Politics & Policy

Mass Murder without Guns

French police secure the scene where a heavy truck drove into a crowd at high speed in Nice, France, July 15, 2016. (Eric Gaillard/France)
We’re focusing on the wrong thing.

There is much focus this week on the role of guns in mass murders. But the history of such atrocities teaches us that other methods can be just as effective.

I am currently creating an encyclopedia of mass murder in America and have catalogued 504 incidents so far. Common methods used throughout our history include axes, hatchets, blunt objects, knives, hanging, drowning, poison gas, poison, fire, and aircraft (and not just on 9/11). Some of the rarer weapons demonstrate that where there is an evil will, there is a way. Scythes. Blowtorches.

Of course, the axes and hatchets were around because they were needed in an age when people cooked over wood stoves. I can imagine axe-control fanatics in 1890 arguing that “an axe in your home is more likely to be used against you than against an intruder.” And perhaps it would have been true: The “Church of the Sacrifice” slaughtered dozens of families with their own axes in the early 20th century.

Even today, there are a lot of non-firearm mass murders in America: In USA Today’s collection of mass murders for the period 2006 to 2017, nearly a quarter were done without guns. And most of them you have probably not heard about because they do not advance the Left’s cause of disarming the peasants.

There’s the 1973 mass murder at a gay bar in New Orleans that killed 32: An ejected customer went down the street and bought a can of cigarette-lighter fluid. And the 87 murdered in New York City in 1990: A guy upset with his ex-girlfriend bought $1 worth of gasoline. In 1986 in San Juan, Puerto Rico, union officers put pressure on an employer by using camp-stove gas to murder 97. On July 5 of this year, a guy in Port Angeles, Wash., burned his trailer, killing his wife and three children. Did you see that on CNN?

Nations with strict gun-control laws still have mass murders. One man stabbed to death five people with a kitchen knife at a Calgary party. After the 1996 Port Arthur mass murder, Australia banned most semiautomatic rifles, but they still have mass murders: eight siblings killed in a mass stabbing in Queensland; five bludgeoned to death in Sydney in 2009. Mass murders by arson are also a problem in such countries. Palace Backpackers Hostel in Childers, Queensland, was intentionally burned in 2000, killing 15. The 2011 Quakers Hill Nursing Home fire killed eleven, set by a nurse after police questioned him about drug abuse.

Japan has mass murders. In 1995, a sarin poison-gas attack killed 13 and injured many more. In 2016, a former employee of a nursing home stabbed to death 19 of the patients. Eight students were stabbed to death at an Osaka school in 2001. A combination vehicle/stabbing incident killed seven in Tokyo in 2008. A father burned his wife and five children to death in Tokyo in 2017. Last month, 35 died when a man set fire to an anime studio.

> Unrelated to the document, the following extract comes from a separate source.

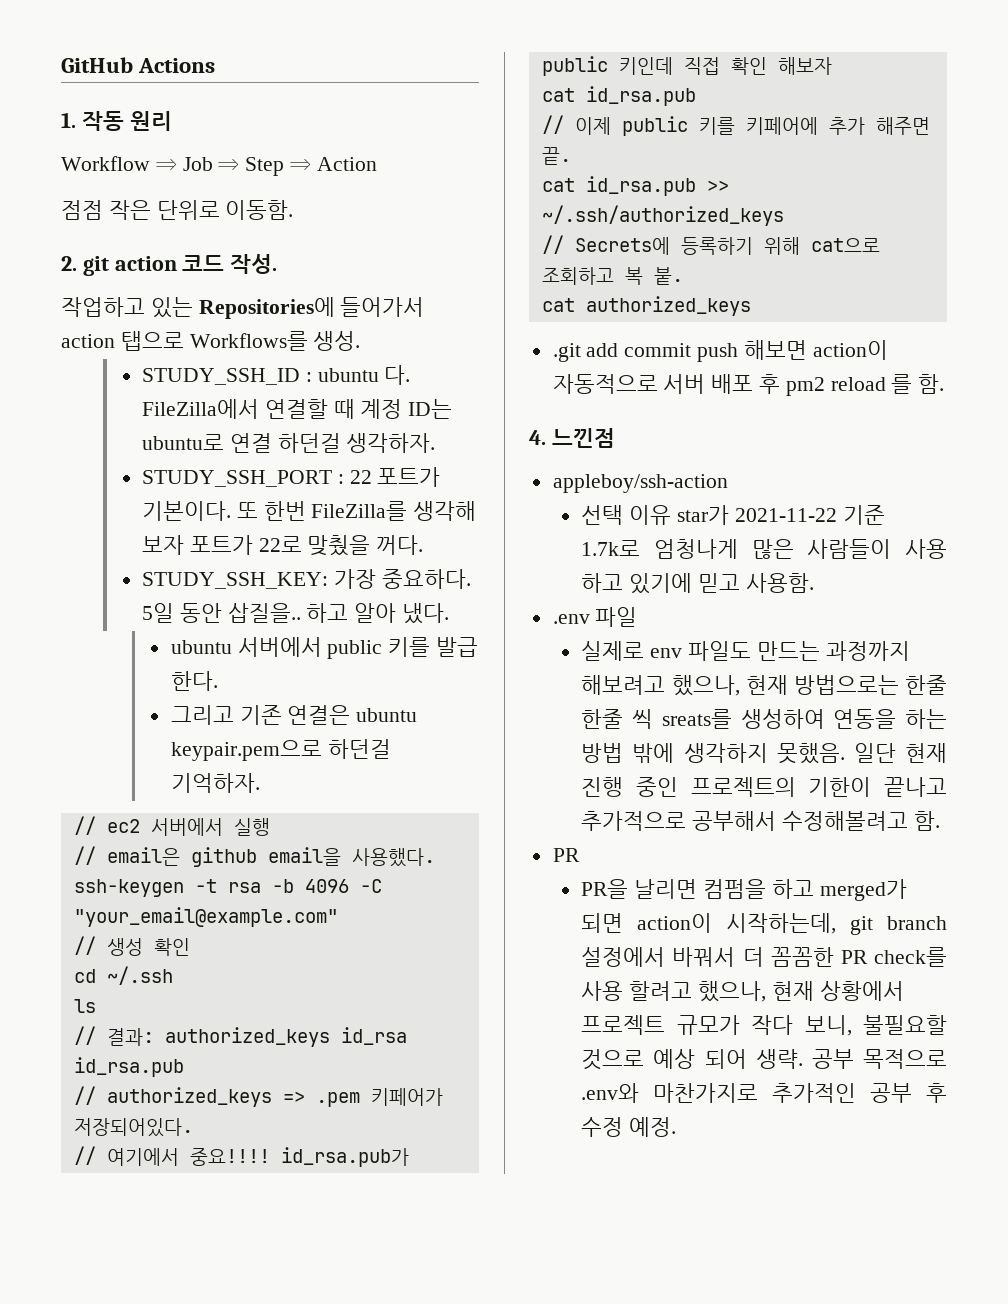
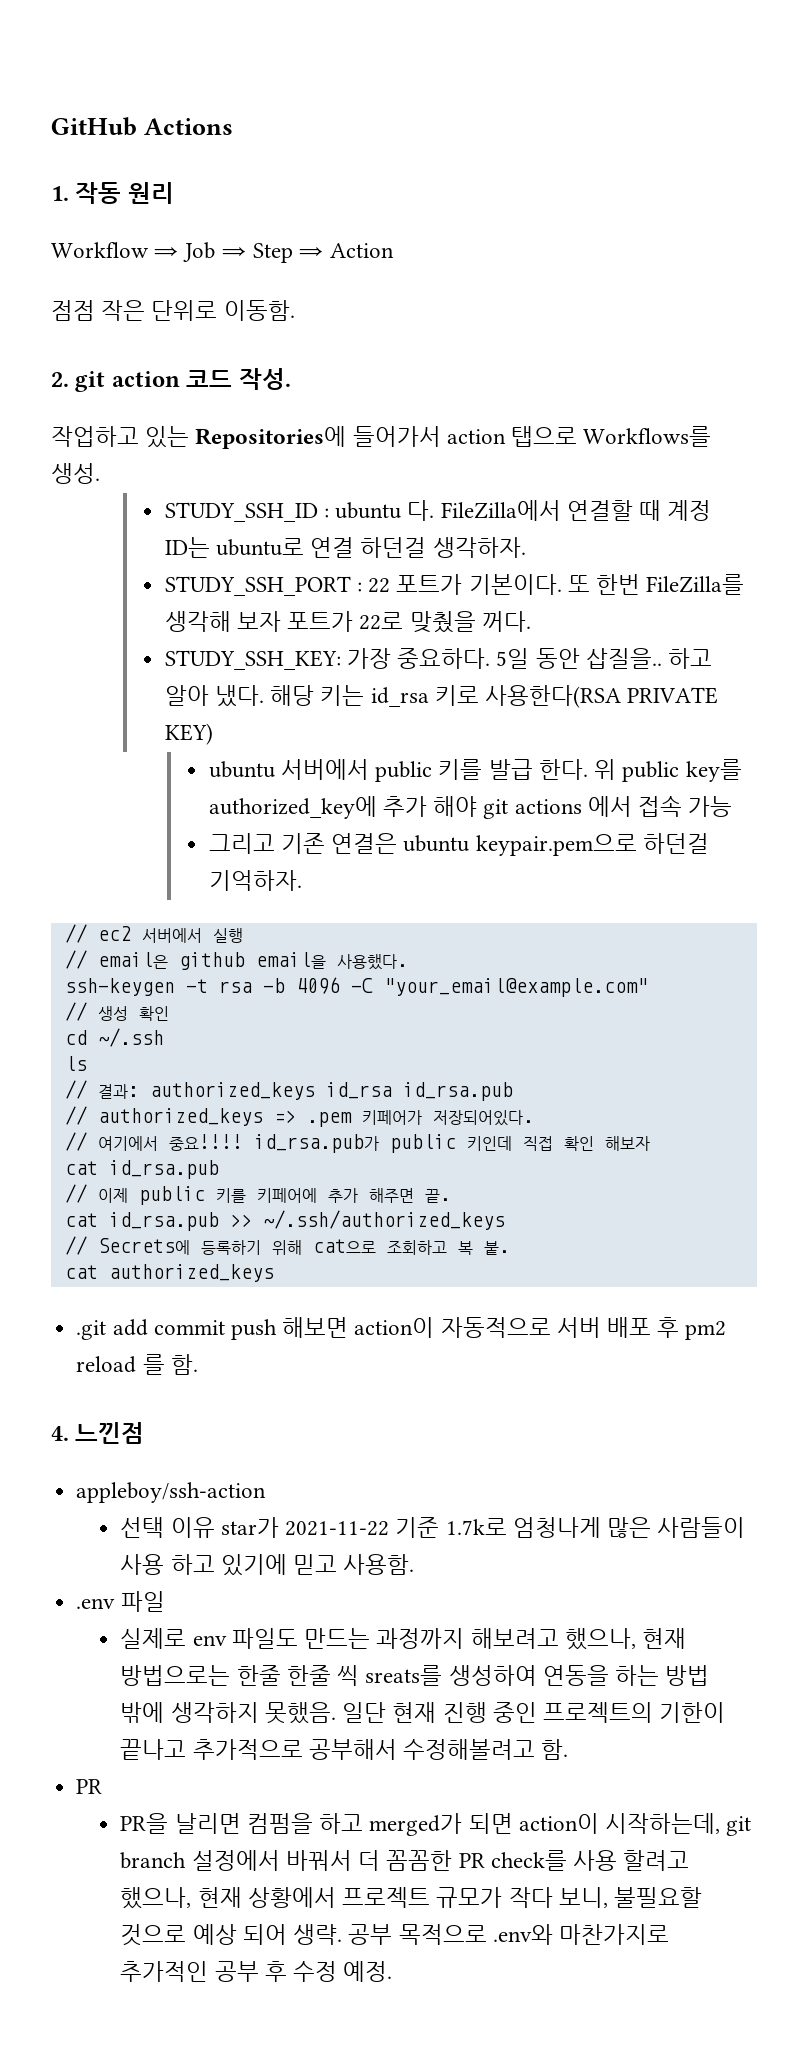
(450, 613) none -> [270,685,719,708] [164,723,213,745] 해당 키는 id_rsa 키로 사용한다(RSA PRIVATE KEY)
(218, 681) none -> [594,759,742,782] [208,795,733,819] 위 public key를 authorized_key에 추가 해야 git actions 에서 접속 가능

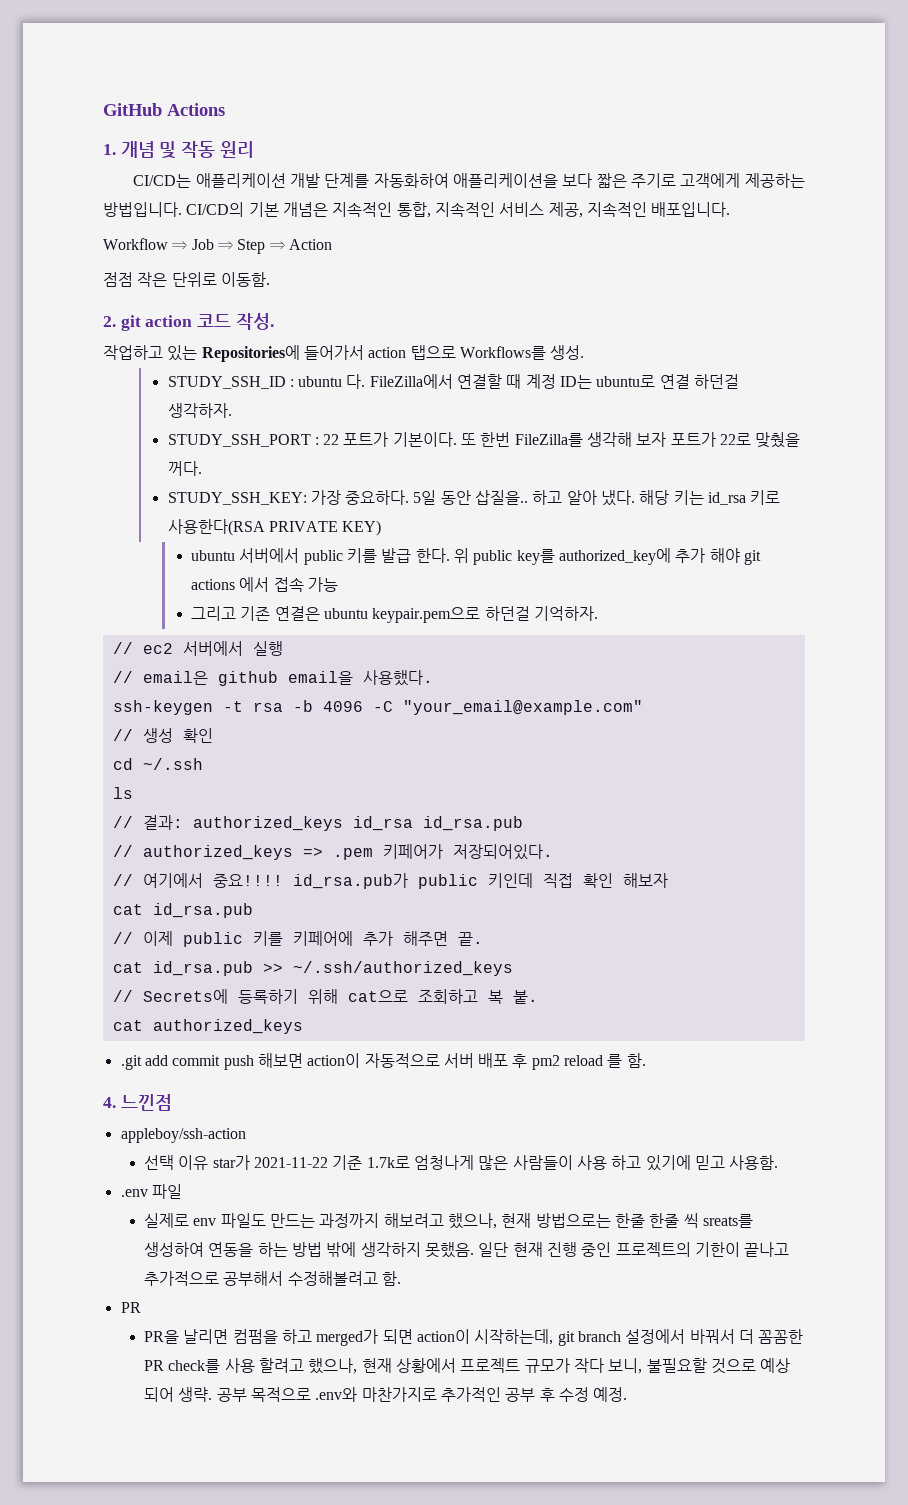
(69, 193) none -> [120,141,177,159] 개념 및
(174, 193) none -> [133,173,805,188] [103,202,731,218] // CI/CD는 애플리케이션 개발 단계를 자동화하여 애플리케이션을 보다 짧은 주기로 고객에게 제공하는 방법입니다. CI/CD의 기본 개념은 지속적인 통합, 지속적인 서비스 제공, 지속적인 배포입니다.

China, another society with very strict gun laws, also has mass murders. A 2014 terrorist knife attack in Kunming left 33 dead and 143 injured. A series of school attacks in the early 2010s killed at least 25 in total; while not all of these school attacks were mass murders (five or more killed in one attack), some meet the criteria: eight schoolchildren murdered with a knife in Nanping in March 2010; nine murdered in Hanzhong with a meat cleaver in May 2010.

Explosive mass murders have also been common: 22 with explosives in Manchester, England, in 2017. Two terrorists killed 33 people at an airport and subway station in Brussels with bombs.

There have also been motor-vehicle mass murders in Europe and Australia: 84 murdered with a truck in Nice, France; 12 in Berlin, Germany; five in Stockholm; 13 in Barcelona, Spain; eight by truck and knives in London. While these were terrorist mass murders, others have been mental-health-related, such as an attack in Melbourne, Australia, that killed six.

In the U.S., the core problem underlying most mass murders is people with severe mental illness, who in 1960 would have hospitalized before chalk marks had to be drawn around bodies. If we solve the mental-illness issue, the guns do not matter. And focusing on the guns directs the severely mentally ill to other weapons.

Clayton E. Cramer teaches history at the College of Western Idaho. His ninth book, Lock, Stock, and Barrel, was published in 2018.